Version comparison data
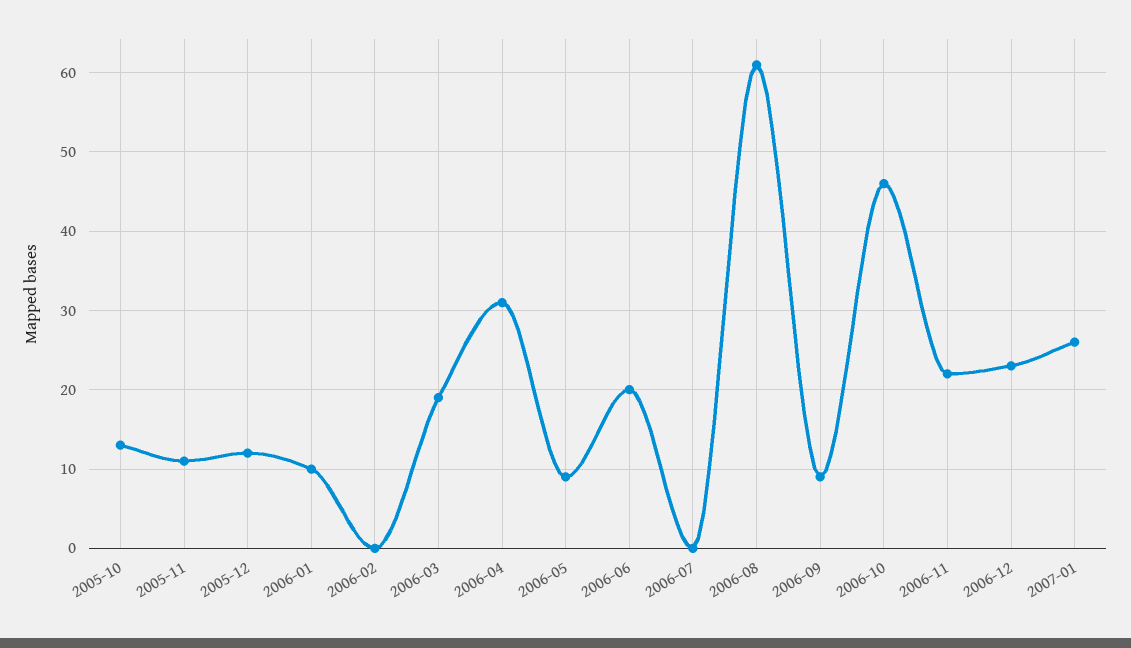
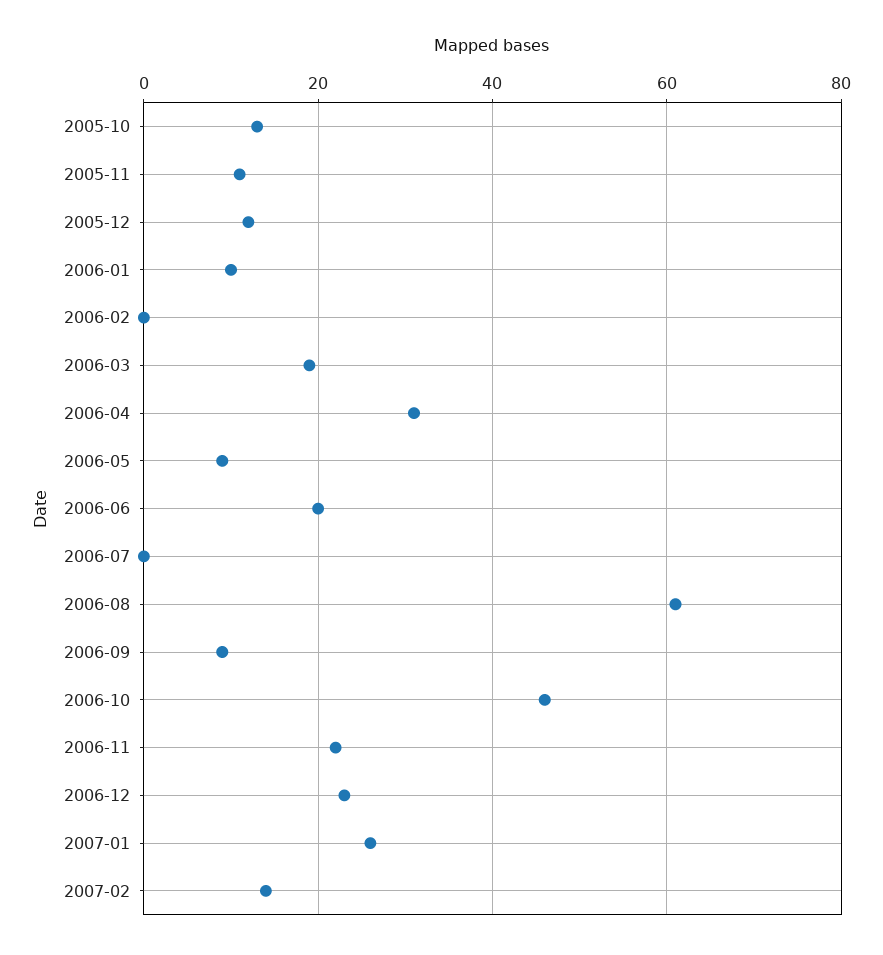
2007-02: none -> 15

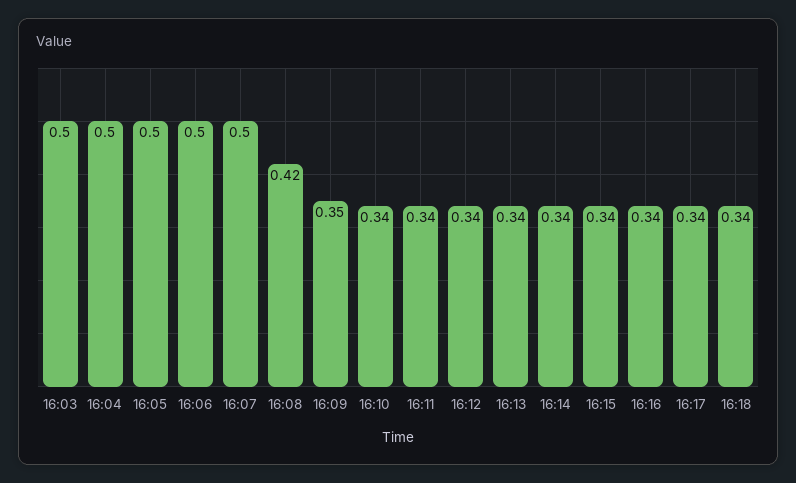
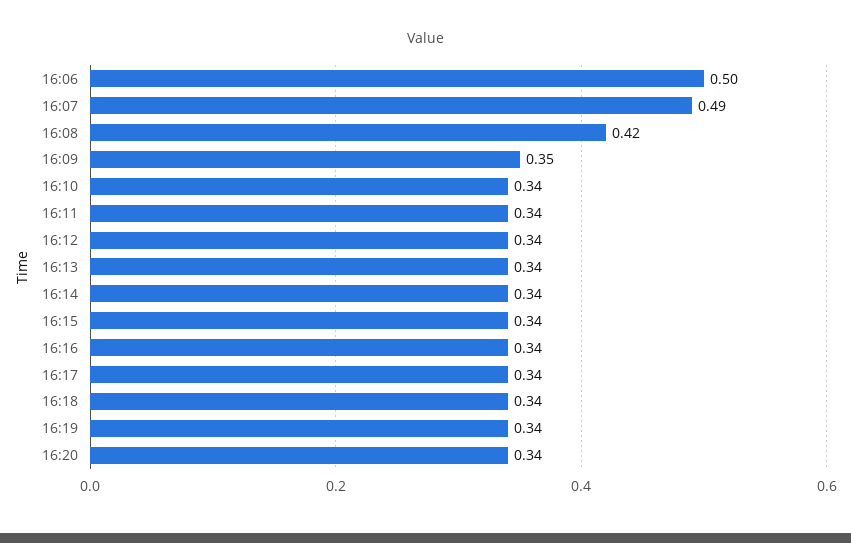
16:03: 0.5 -> none
16:04: 0.5 -> none
16:05: 0.5 -> none
16:07: 0.5 -> 0.49
16:19: none -> 0.34
16:20: none -> 0.34

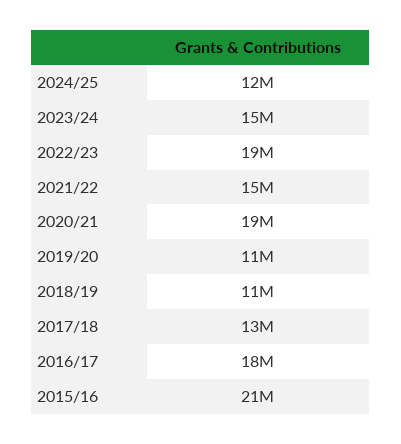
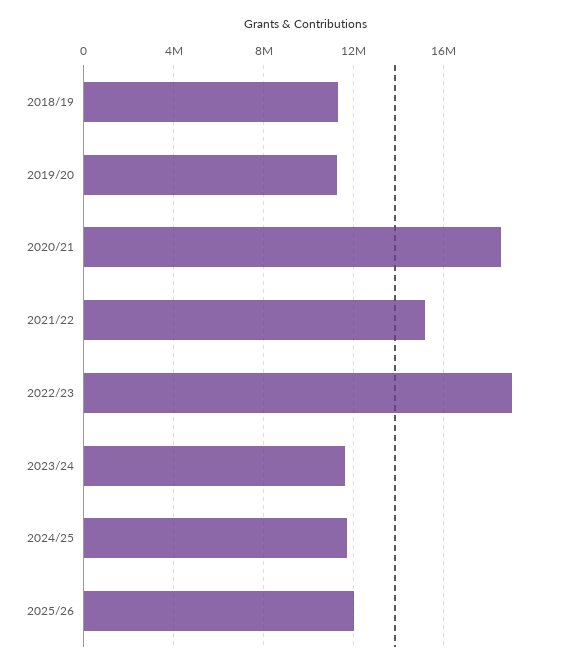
2023/24: 15000000 -> 11500000
2017/18: 13000000 -> none
2016/17: 18000000 -> none
2015/16: 21000000 -> none
2025/26: none -> 12000000

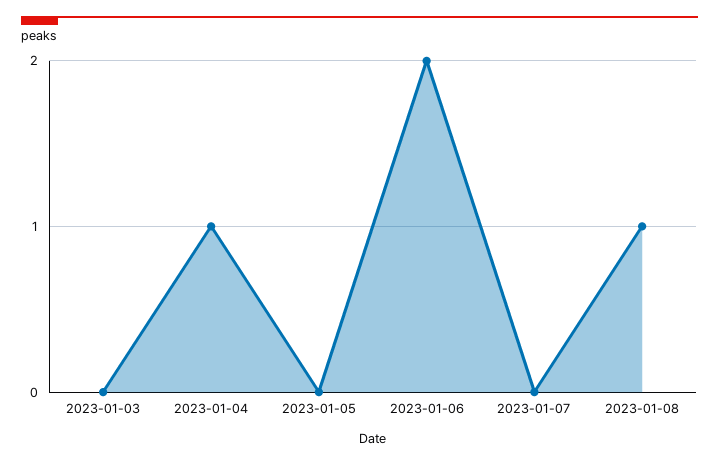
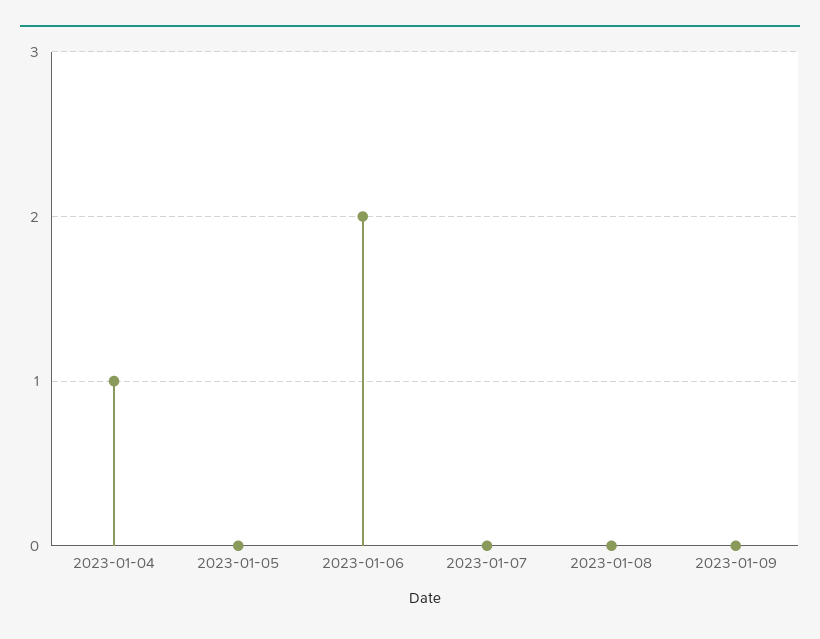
2023-01-03: 0 -> none
2023-01-08: 1 -> 0
2023-01-09: none -> 0

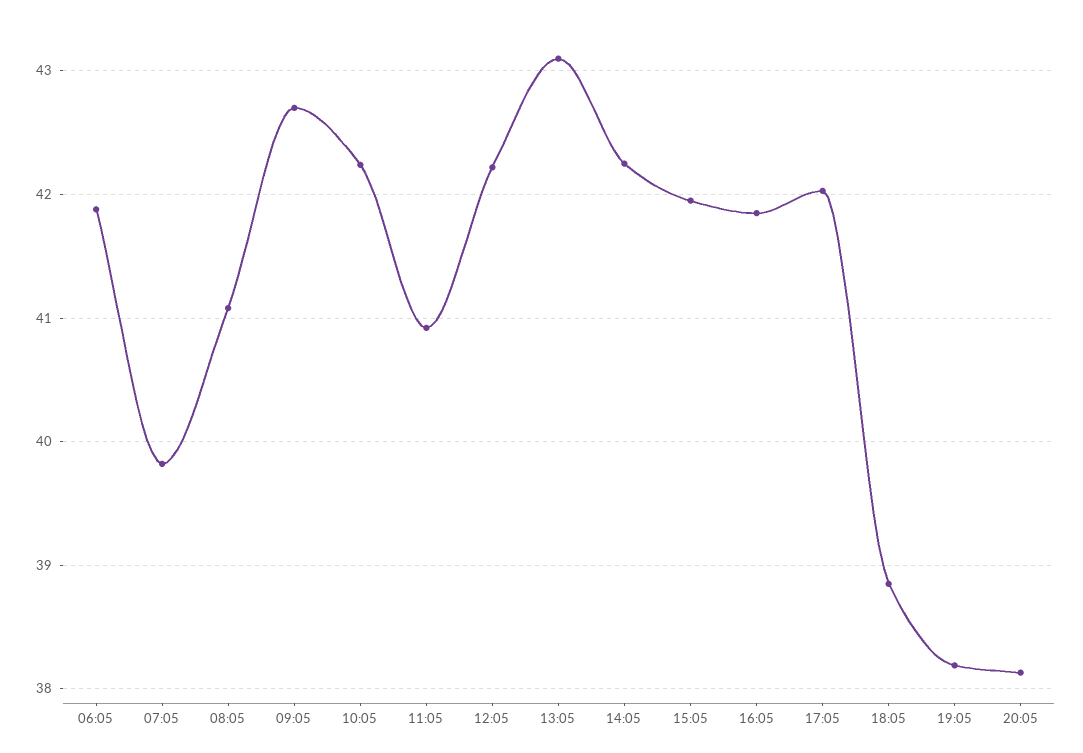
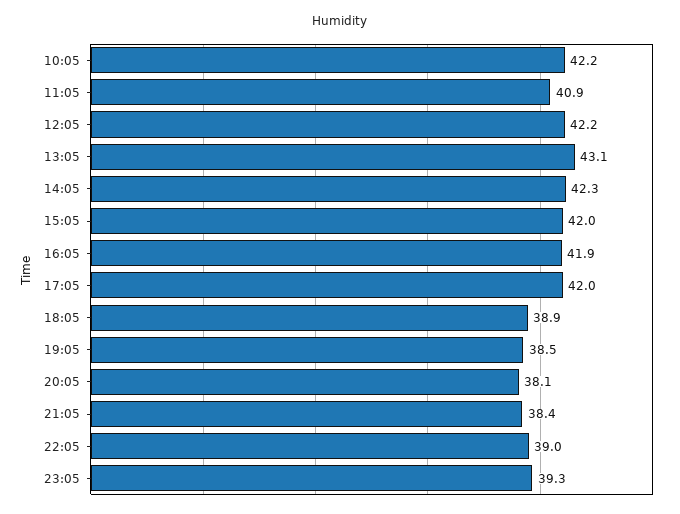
06:05: 41.9 -> none
07:05: 39.8 -> none
08:05: 41.1 -> none
09:05: 42.7 -> none
19:05: 38.2 -> 38.5
21:05: none -> 38.4
22:05: none -> 39
23:05: none -> 39.3

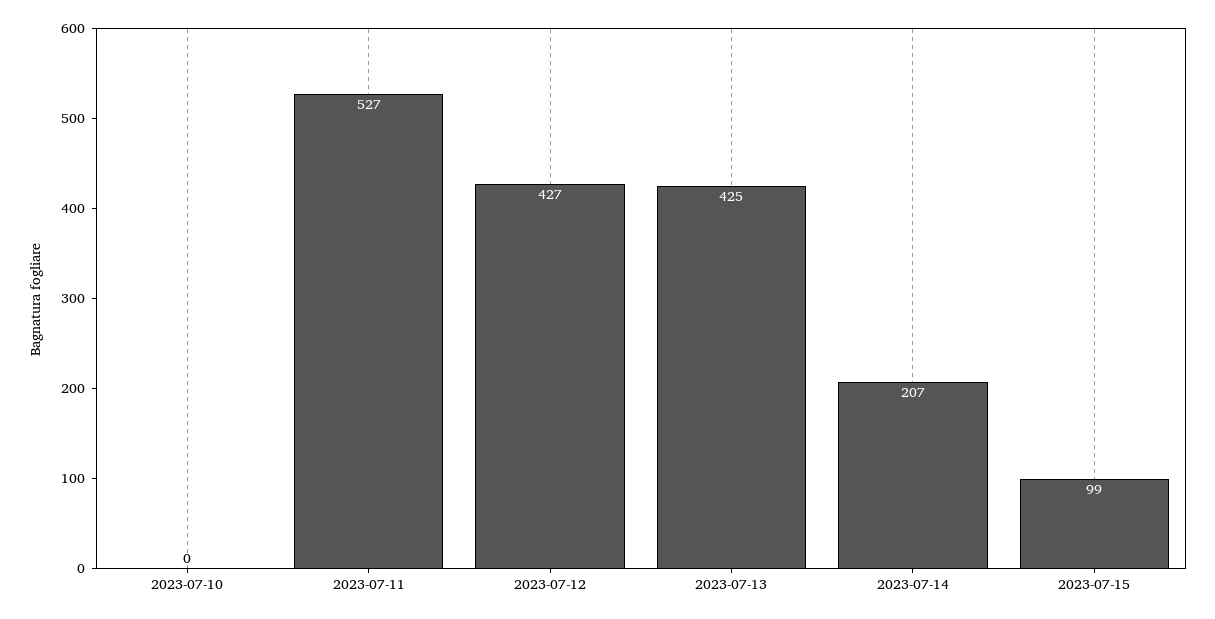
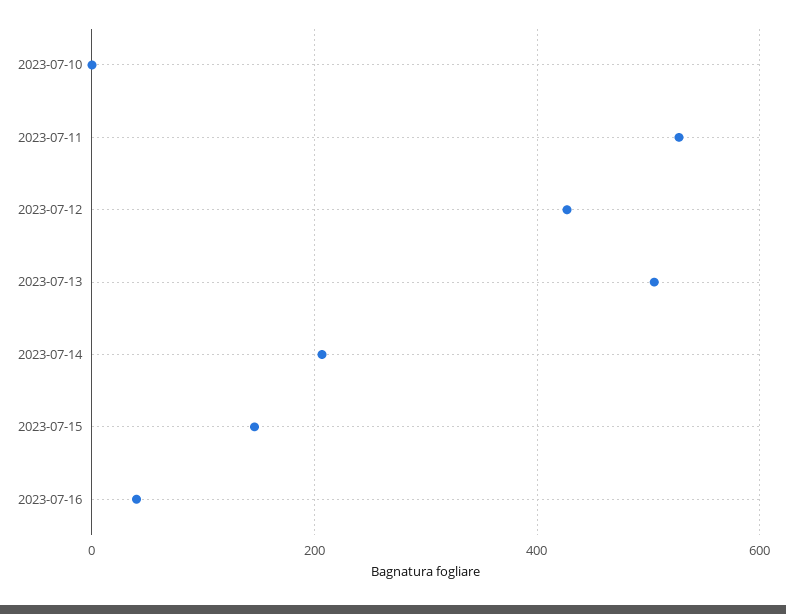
2023-07-13: 425 -> 500
2023-07-15: 99 -> 140
2023-07-16: none -> 40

ABOUT THIS EXERCISE
Transcribe every line from the records above without alteration, and leave out the images.

EXPECTED OUTPUT
2007-02: none -> 15

16:03: 0.5 -> none
16:04: 0.5 -> none
16:05: 0.5 -> none
16:07: 0.5 -> 0.49
16:19: none -> 0.34
16:20: none -> 0.34

2023/24: 15000000 -> 11500000
2017/18: 13000000 -> none
2016/17: 18000000 -> none
2015/16: 21000000 -> none
2025/26: none -> 12000000

2023-01-03: 0 -> none
2023-01-08: 1 -> 0
2023-01-09: none -> 0

06:05: 41.9 -> none
07:05: 39.8 -> none
08:05: 41.1 -> none
09:05: 42.7 -> none
19:05: 38.2 -> 38.5
21:05: none -> 38.4
22:05: none -> 39
23:05: none -> 39.3

2023-07-13: 425 -> 500
2023-07-15: 99 -> 140
2023-07-16: none -> 40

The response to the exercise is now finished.